▶ What to do
Below are some entries. Transcribe the lines from the one holding "background: #0c4a6e ->" to the one holding "font-size: 15px ->", inclusive, but not the pictures among them.

▶ Dataset records
——————

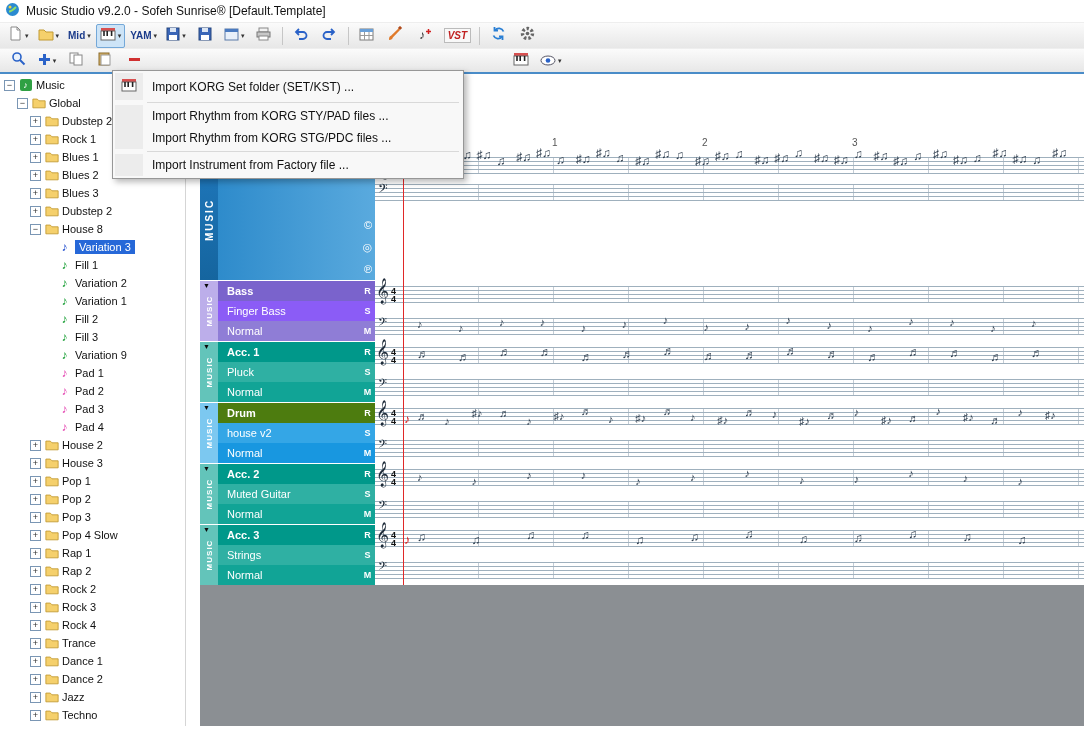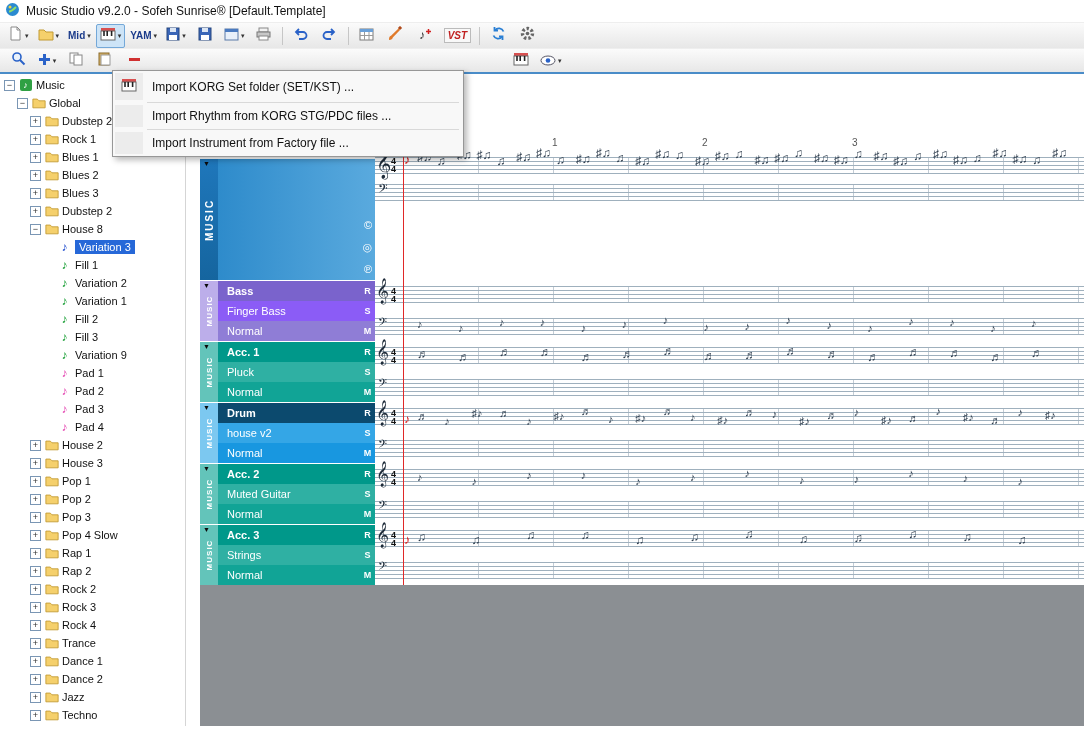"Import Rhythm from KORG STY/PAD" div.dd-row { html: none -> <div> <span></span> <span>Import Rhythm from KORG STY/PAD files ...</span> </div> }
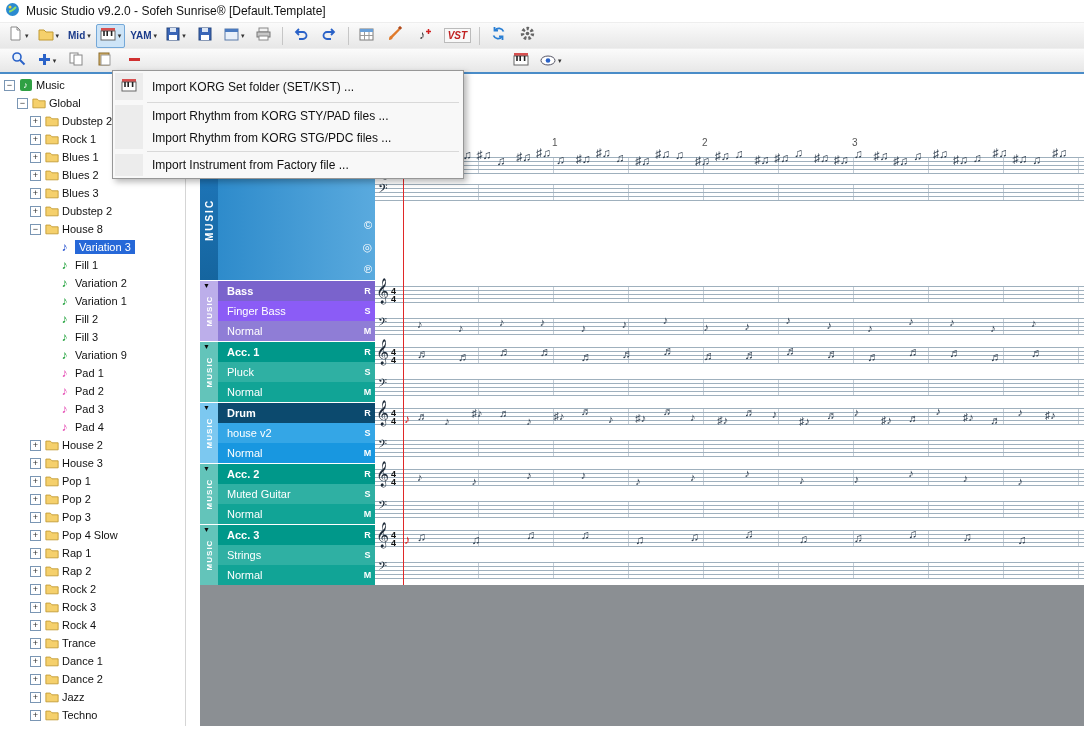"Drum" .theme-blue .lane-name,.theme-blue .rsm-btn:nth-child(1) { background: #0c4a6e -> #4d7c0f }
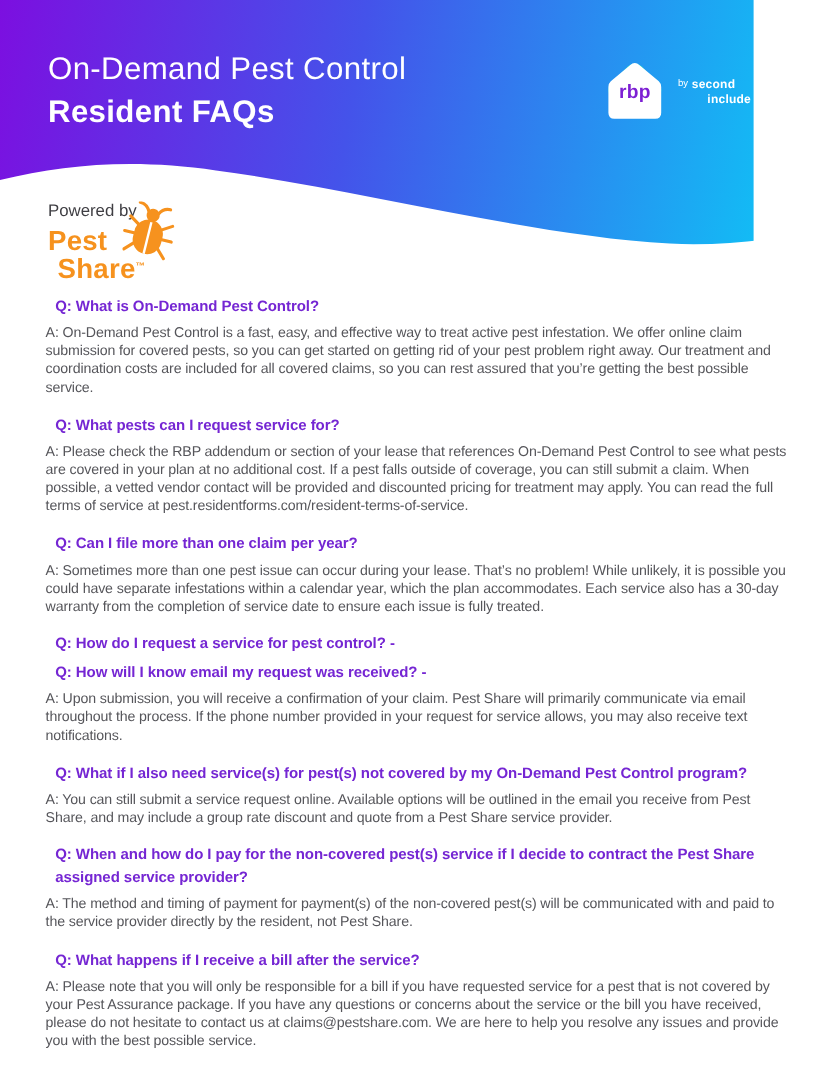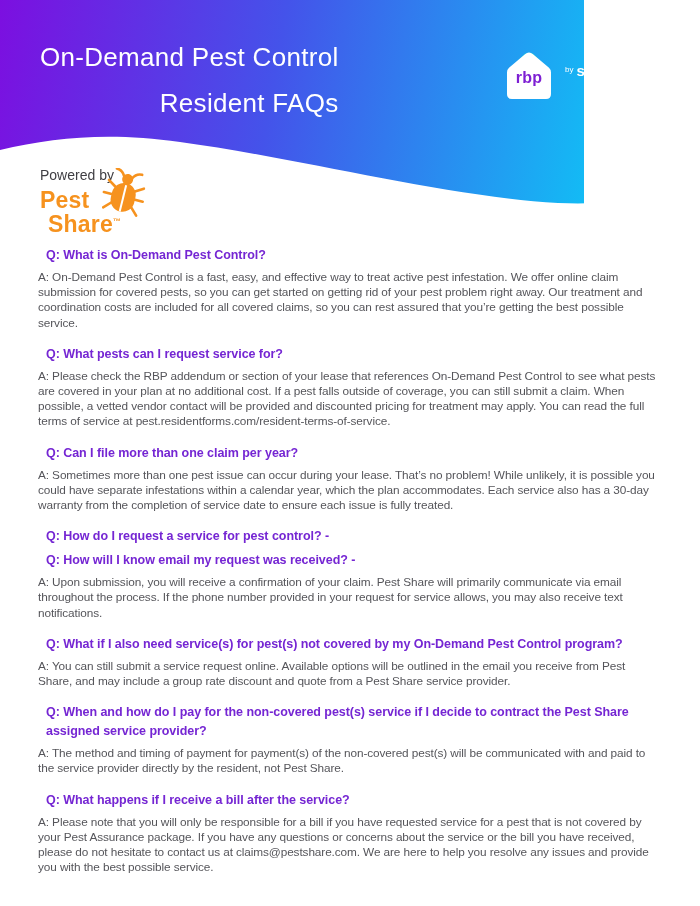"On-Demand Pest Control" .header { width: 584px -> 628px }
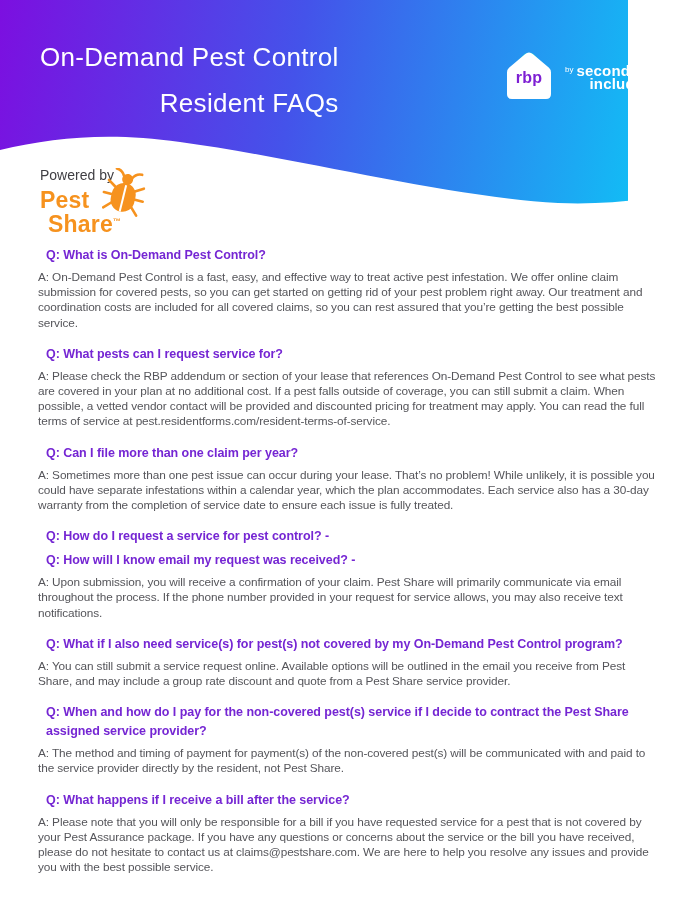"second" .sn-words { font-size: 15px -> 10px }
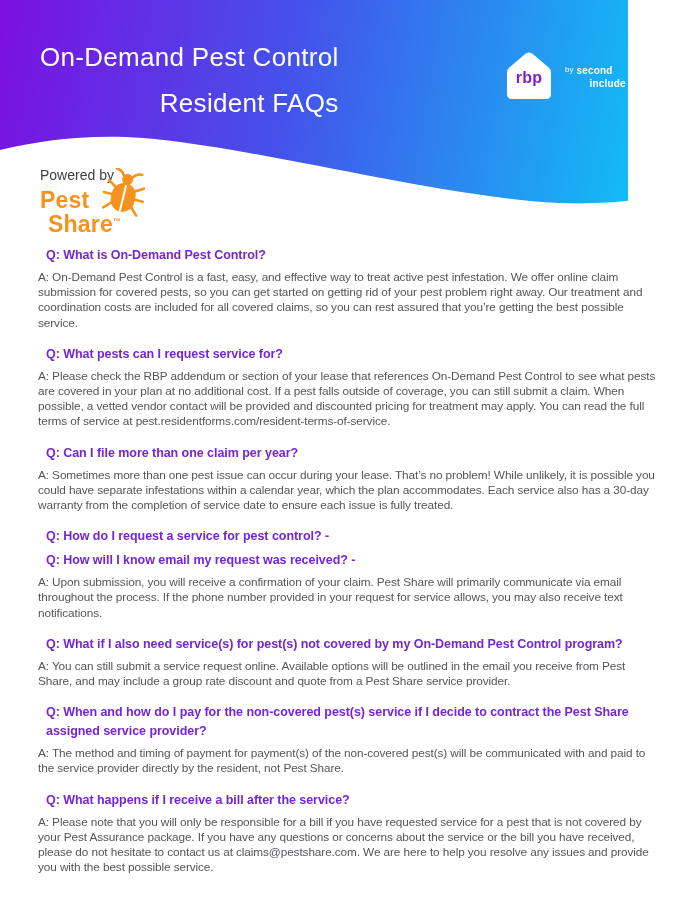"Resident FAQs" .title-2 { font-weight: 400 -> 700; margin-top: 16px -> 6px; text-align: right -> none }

——————

▶ Completed exercise
"Drum" .theme-blue .lane-name,.theme-blue .rsm-btn:nth-child(1) { background: #0c4a6e -> #4d7c0f }
"On-Demand Pest Control" .header { width: 584px -> 628px }
"second" .sn-words { font-size: 15px -> 10px }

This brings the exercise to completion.